If you use carbohydrate counting as your method of meal planning, it is useful to know that many fast food restaurants have nutrition information booklets available. This can increase your flexibility in food choices while maintaining carbohydrate consistency.

This question has two components. The first component refers to the timing of meals. The second component refers to the frequency of eating. With diabetes management, the timing of meals is important. Dietitians develop meal plan to distribute the carbohydrate evenly over meals and snacks throughout the day. In order to allow the body to use up carbohydrate most efficiently, the goal is to eat a meal or snack every four to six hours. When you are eating out, you have to think about the timing of your meals. Meals that are delayed or skipped can increase the risk of having a low blood glucose reaction for those people who manage their diabetes with pills or insulin. This can often be avoided. Again, the way to eat out successfully is to plan ahead.
It is best not to take your insulin at home and then head out to a restaurant. What if there is a line-up and you can't be seated for 30 minutes?
Planning to go out for dinner may take a little extra time, but things are sure to run more smoothly if you do plan. If snags come up, planning ahead may help you deal with these situations more easily, rather than panicking at the time and possibly ruining your enjoyment of the meal.

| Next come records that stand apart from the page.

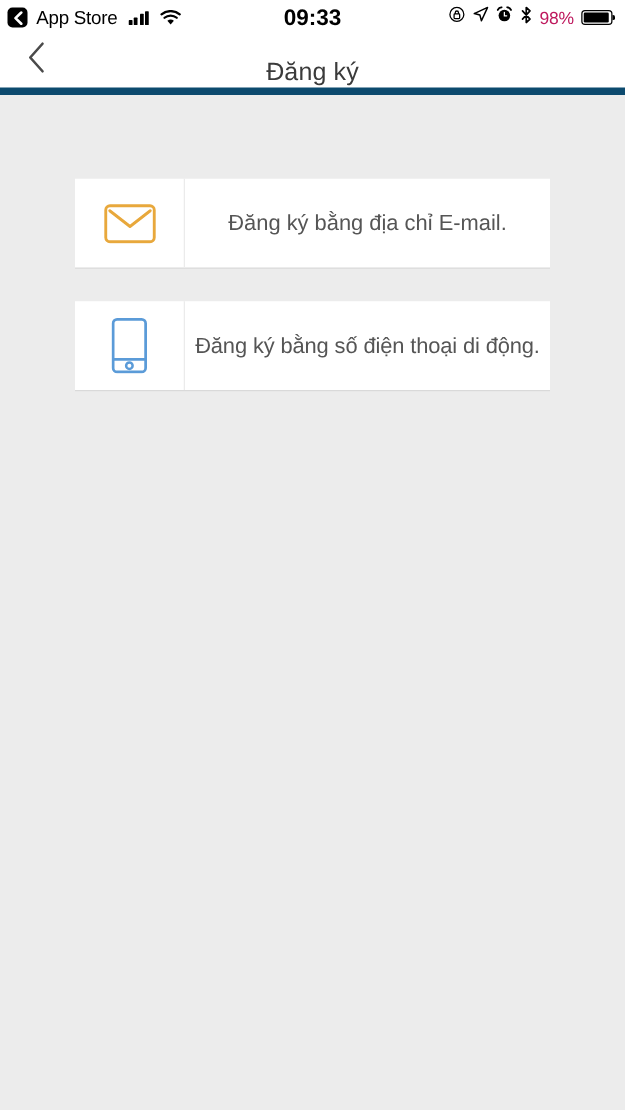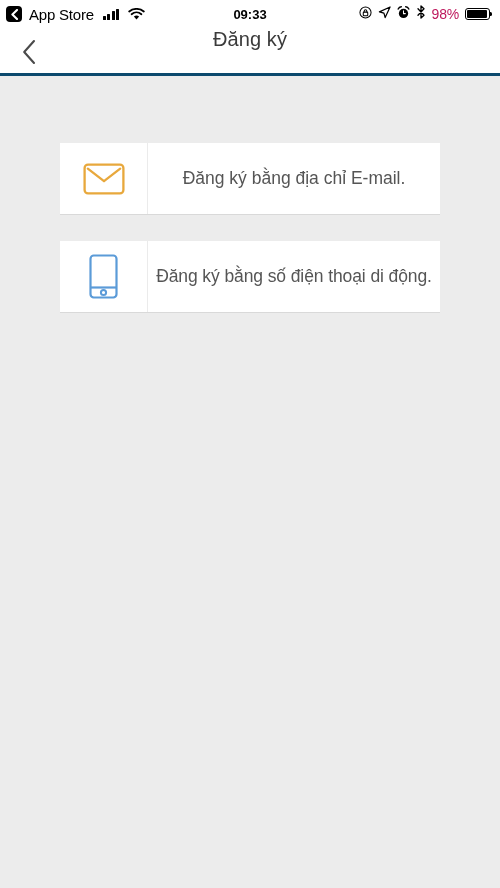--- a/index.html
+++ b/index.html
@@ -91,7 +91,7 @@
     display: flex;
     align-items: center;
     justify-content: center;
-    font-size: 13px;
+    font-size: 18px;
     font-weight: 700;
     color: #000;
     letter-spacing: 0px;

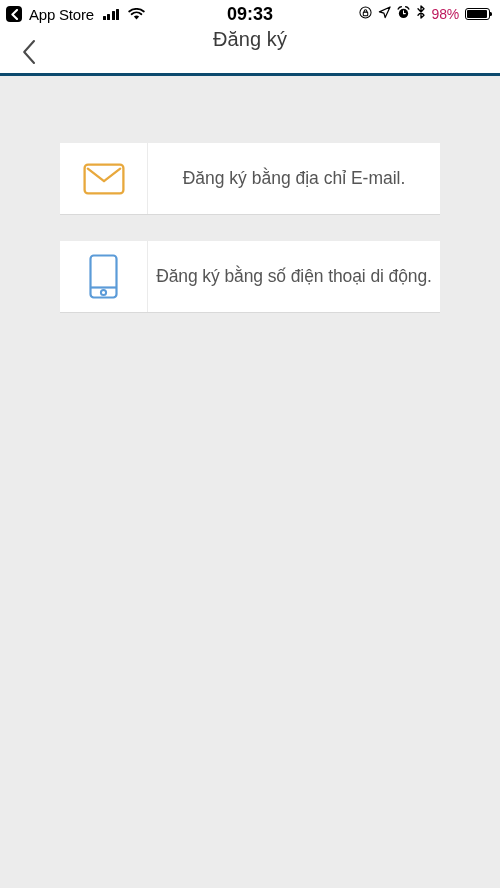--- a/index.html
+++ b/index.html
@@ -145,9 +145,9 @@
   .nav-bar {
     height: 48px;
     background: #ffffff;
-    border-bottom: 3px solid #0c4a6e;
-    display: flex;
-    align-items: flex-start;
+    border-bottom: 6px solid #0c4a6e;
+    display: flex;
+    align-items: flex-end;
     position: relative;
     flex: 0 0 auto;
   }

The second component of timing is 'how often'. If you eat out regularly, you need to be more particular about portions and food choices. If you eat out only rarely or go out for an occasional meal, you may not need to pay as close attention to portion sizes or choices. Once in a while, a special treat will not ruin your diabetes management. It may affect blood glucose levels for a day, but as soon as you return to your usual routine, things will fall back into place.
If you eat out in restaurants frequently, you may want to test your blood glucose a little more often, especially if you often visit the same types of restaurants or take-out stands. Testing your blood sugar more often will provide you with useful information about how that particular food choice and portion size affects your blood glucose. Maybe adjustments to food choices or portions can be made to improve those blood glucose levels. Maybe you did a great job estimating portions and your food choices were right on track with your meal plan.
Now you have all the tools you need to sit down to a meal in a restaurant, pick up food on the go or order in your favourite meal. Look at the menu, choose your meal, then ask yourself: 'Is there a better choice?'
All the hard work is done before the meal, so that once the food comes, you can sit back, relax and enjoy your meal.